When I mentioned this column’s topic to one friend he wrote, “Despite the fact that I agree with you, I hope you won’t come down too hard on the chasers. They inspire and energize the rest of us and put some shine on our local interests—which of course isn’t their point, exactly, but it is an unintended consequence.” This man takes an admirably clear-headed view of environmental issues and, equally admirably, he can be counted on to point out that few circumstances can be simplified to black and white. Not coincidentally, he has worked with great success on land-use and wildlife conservation matters.

I see what he means, but I think chasers inspire other chasers. “Oh my god, there’s a Sharp-tailed Sandpiper at Mallard Lake. If I don’t get over there, everybody’ll see it but me.” I know the feeling, just as I know the feeling of some other urges that I’ve now decided aren’t good for me. In the future, I hope to learn to enjoy even more the birds, butterflies, dragonflies, snakes, lizards, and flora in the natural areas near where I live, and to work to protect them and add to their number.

If this comes off as preachy, then so be it. Preachiness is better than the anger that threatens to take over right now, anger that’s mostly directed at the fools who, through ignorance or avarice, refuse to admit that conservation is 10 times easier and 10 times more effective than desperate attempts to squeeze the last few drops of oil from the Earth—the “drill here, drill now” morons who can’t see beyond the numbers on a gas pump.
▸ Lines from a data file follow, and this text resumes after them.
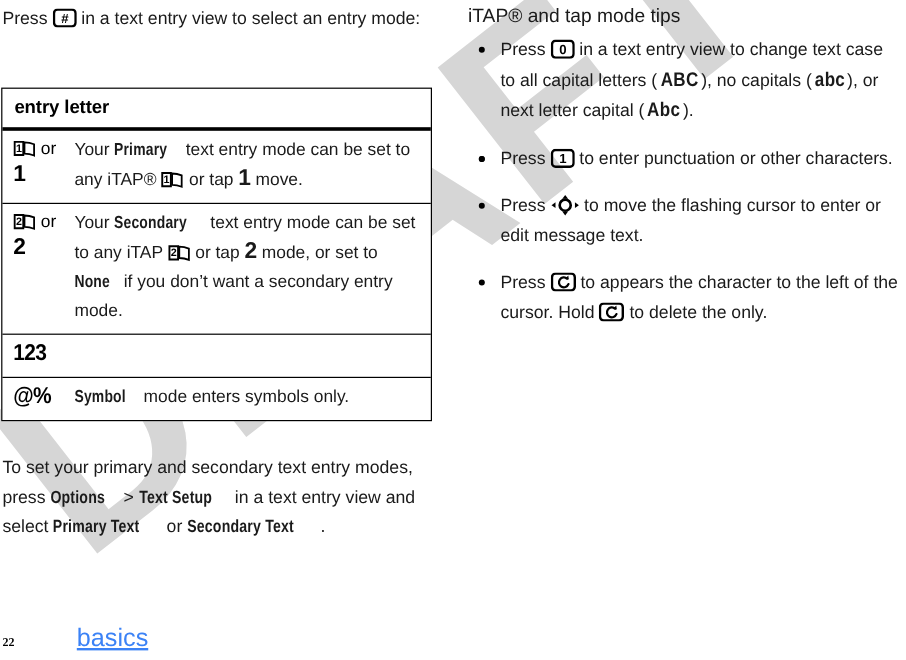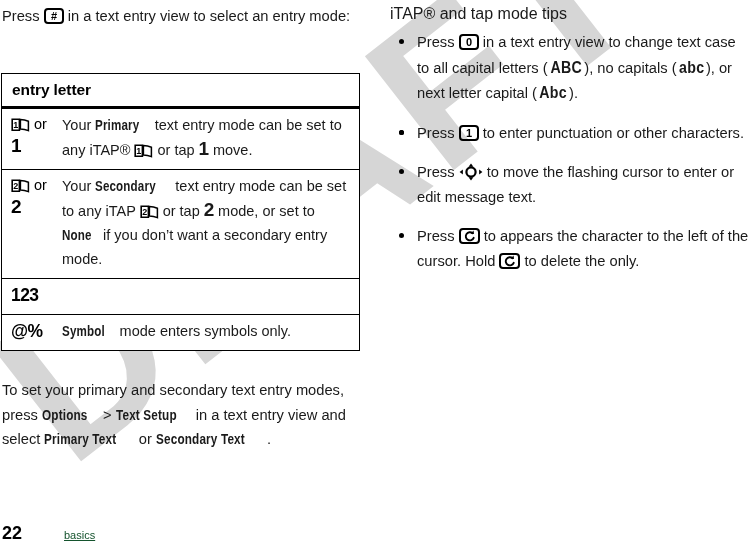"22" .footer .pg { font-family: none -> Liberation Serif, serif; font-size: 18px -> 10px }
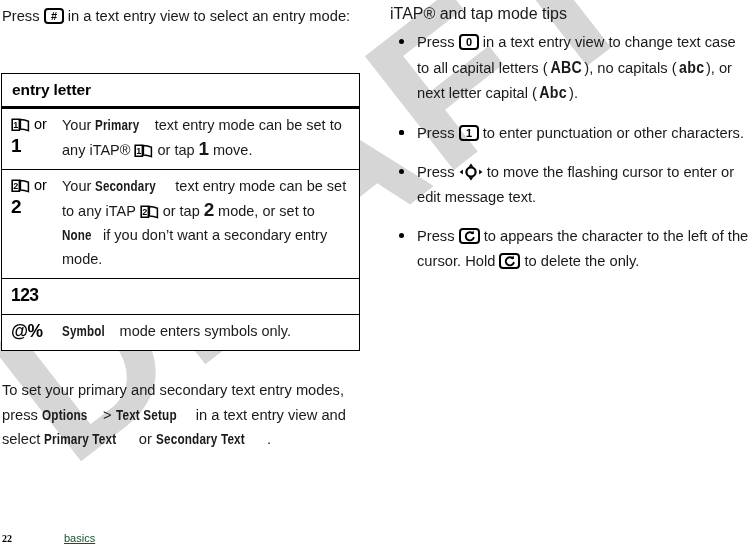"basics" .footer .sec { color: #14532d -> #3b82f6; font-size: 11px -> 21px }
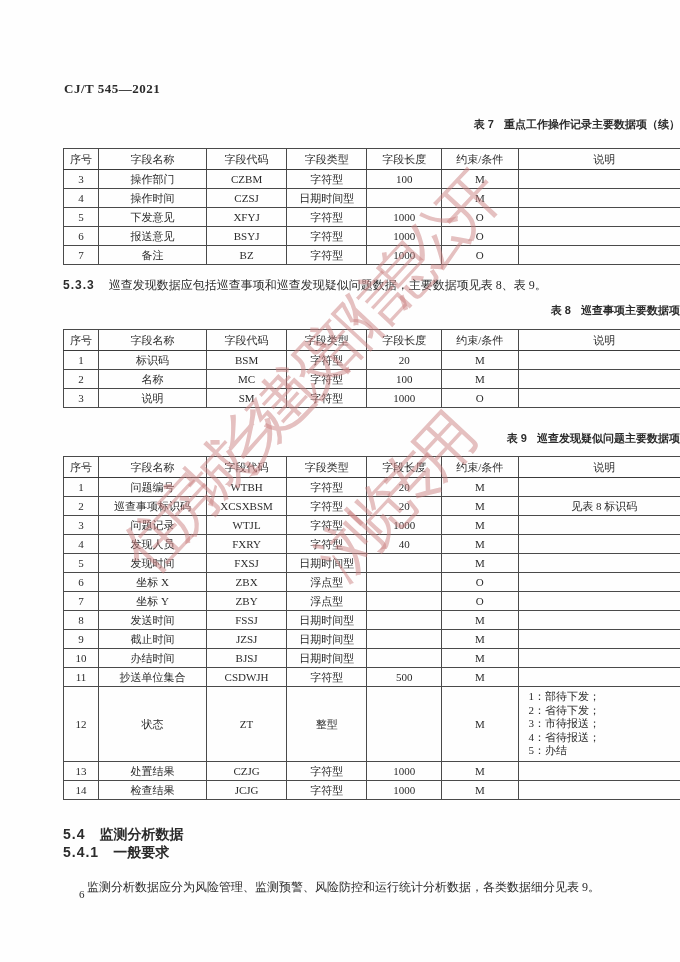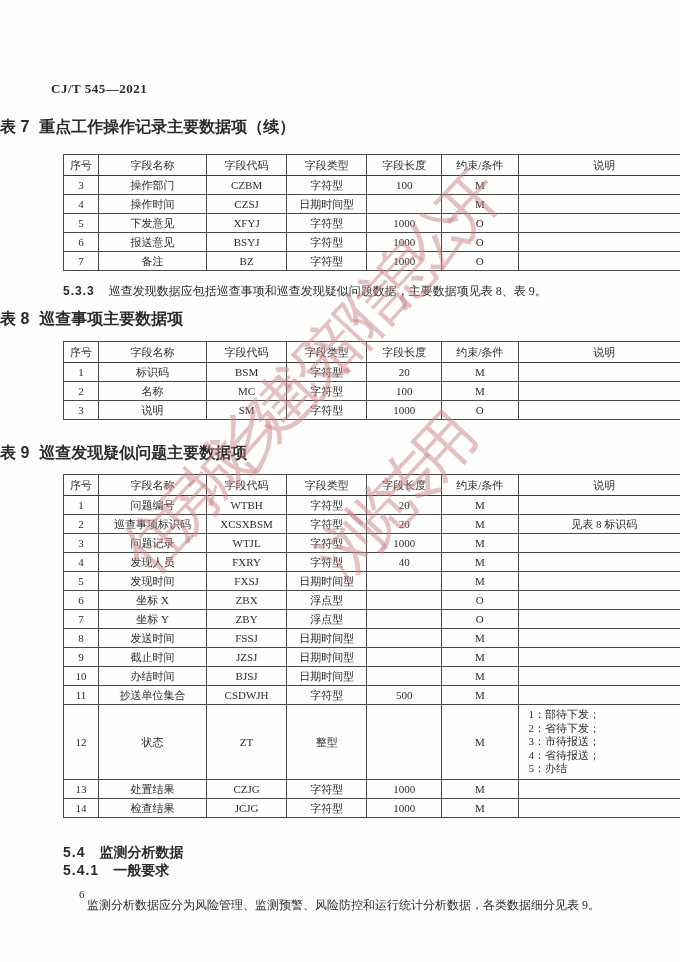"CJ/T 545—2021" .doc-code { left: 51px -> 64px }
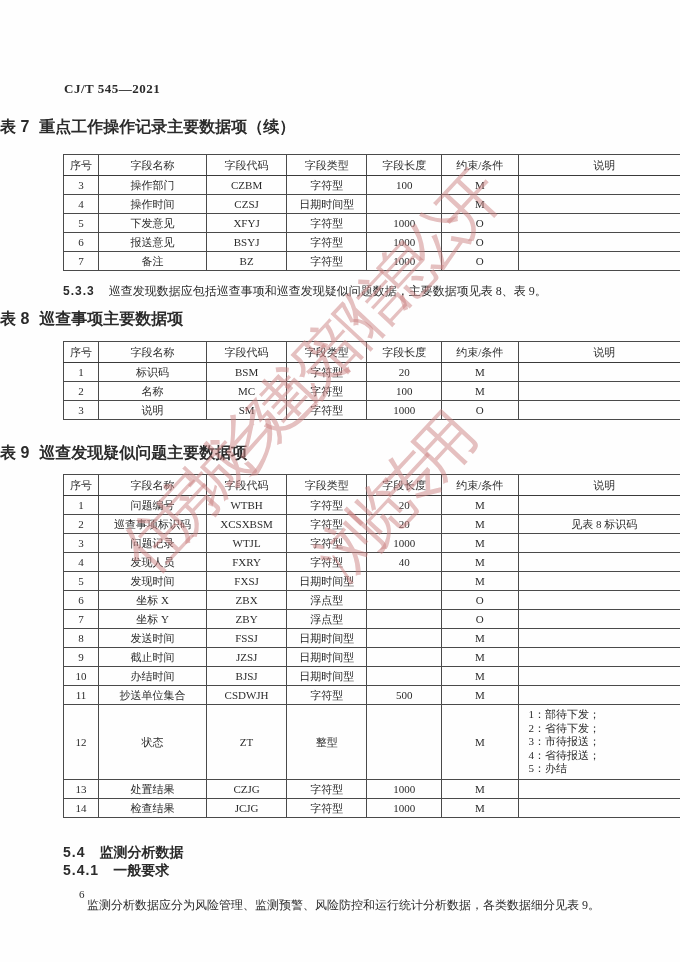"表 7 重点工作操作记录主要数据项（续）" .tbl-title { font-size: 16px -> 11px; text-align: left -> right }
“But,” some would say, “I’m willing to pay to keep driving my vehicle wherever I want. I like going after vagrants and other rarities; it’s my hobby and it’s fun and I can afford it.”

Very well then, that brings me back to my original point. As long as I see so many people using fossil fuels simply for recreation—blatting motorcyclists riding around aimlessly on weekends, buzzing jet skiers on lakes, roaring ATVers tearing up national forests, and birders driving 500 miles just to put a checkmark on a list—then gas doesn’t cost enough yet.